TASK DETAILS. Filter the data for lines with the word "number" and copy those lines.
□ □ □
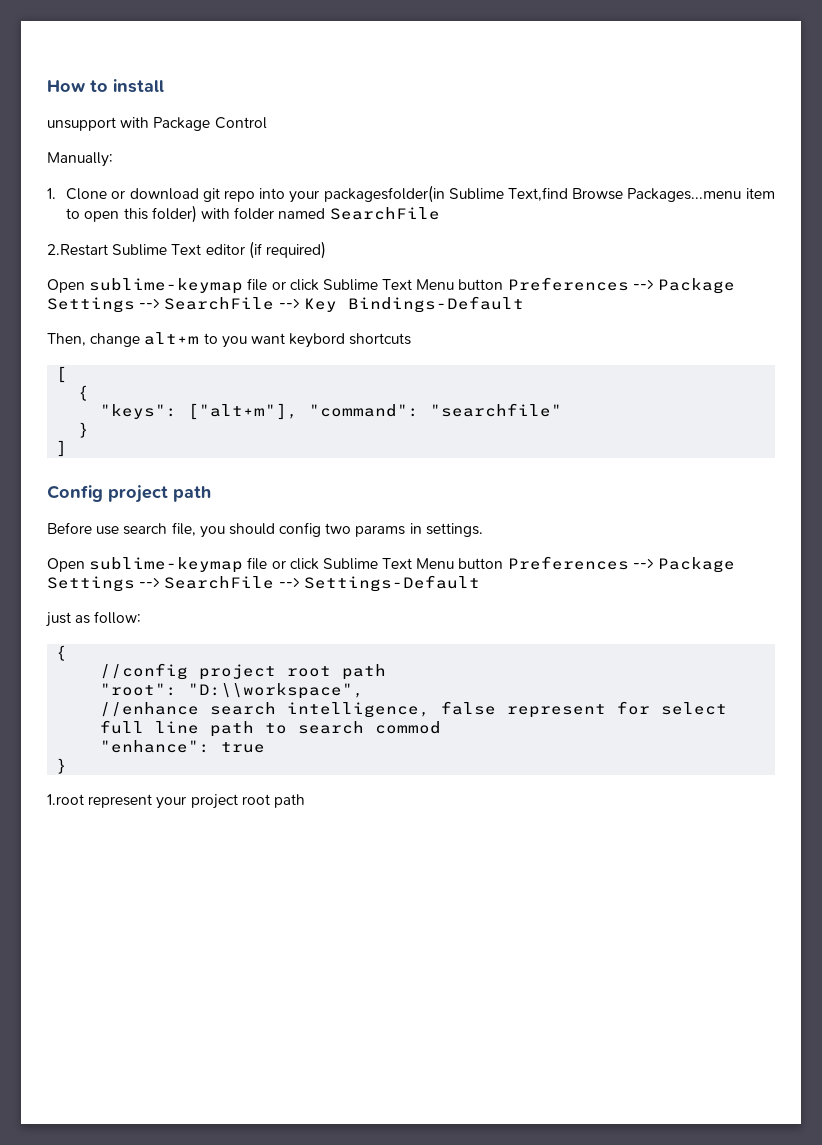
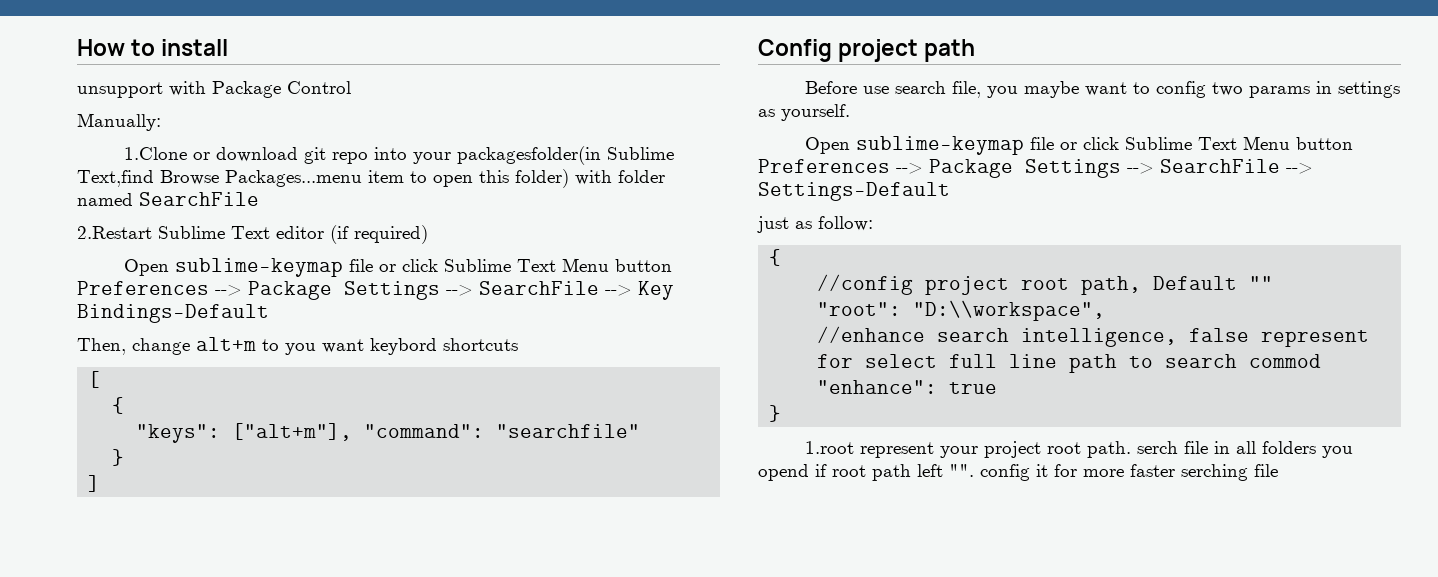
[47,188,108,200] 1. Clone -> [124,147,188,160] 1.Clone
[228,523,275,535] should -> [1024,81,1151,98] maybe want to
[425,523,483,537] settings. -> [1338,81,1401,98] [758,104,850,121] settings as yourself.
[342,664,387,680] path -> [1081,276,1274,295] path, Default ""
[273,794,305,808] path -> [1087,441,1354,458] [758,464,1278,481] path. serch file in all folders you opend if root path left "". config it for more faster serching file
□ □ □
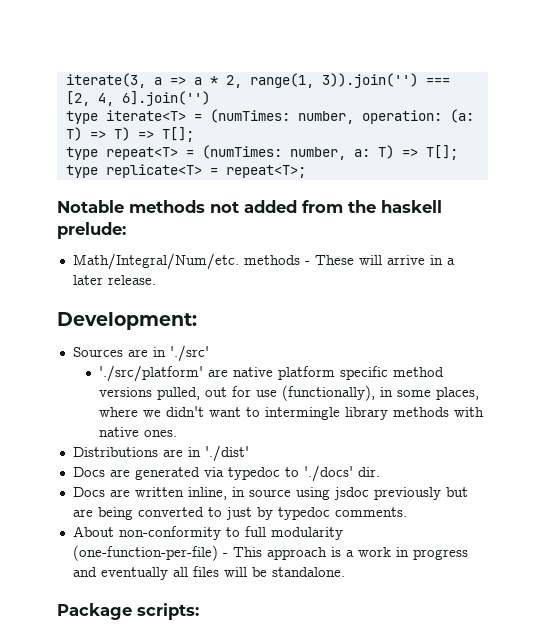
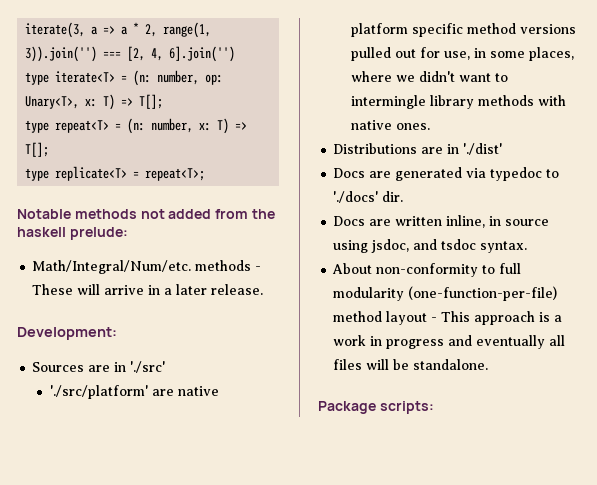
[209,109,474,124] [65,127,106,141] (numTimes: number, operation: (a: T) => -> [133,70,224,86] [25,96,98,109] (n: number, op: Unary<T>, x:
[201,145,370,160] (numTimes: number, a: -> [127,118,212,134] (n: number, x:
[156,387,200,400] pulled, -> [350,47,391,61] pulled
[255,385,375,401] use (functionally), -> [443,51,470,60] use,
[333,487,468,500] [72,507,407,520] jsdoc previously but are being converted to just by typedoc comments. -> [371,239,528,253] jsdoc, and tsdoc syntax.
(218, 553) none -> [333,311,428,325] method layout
□ □ □
REPLY.
[209,109,474,124] [65,127,106,141] (numTimes: number, operation: (a: T) => -> [133,70,224,86] [25,96,98,109] (n: number, op: Unary<T>, x:
[201,145,370,160] (numTimes: number, a: -> [127,118,212,134] (n: number, x:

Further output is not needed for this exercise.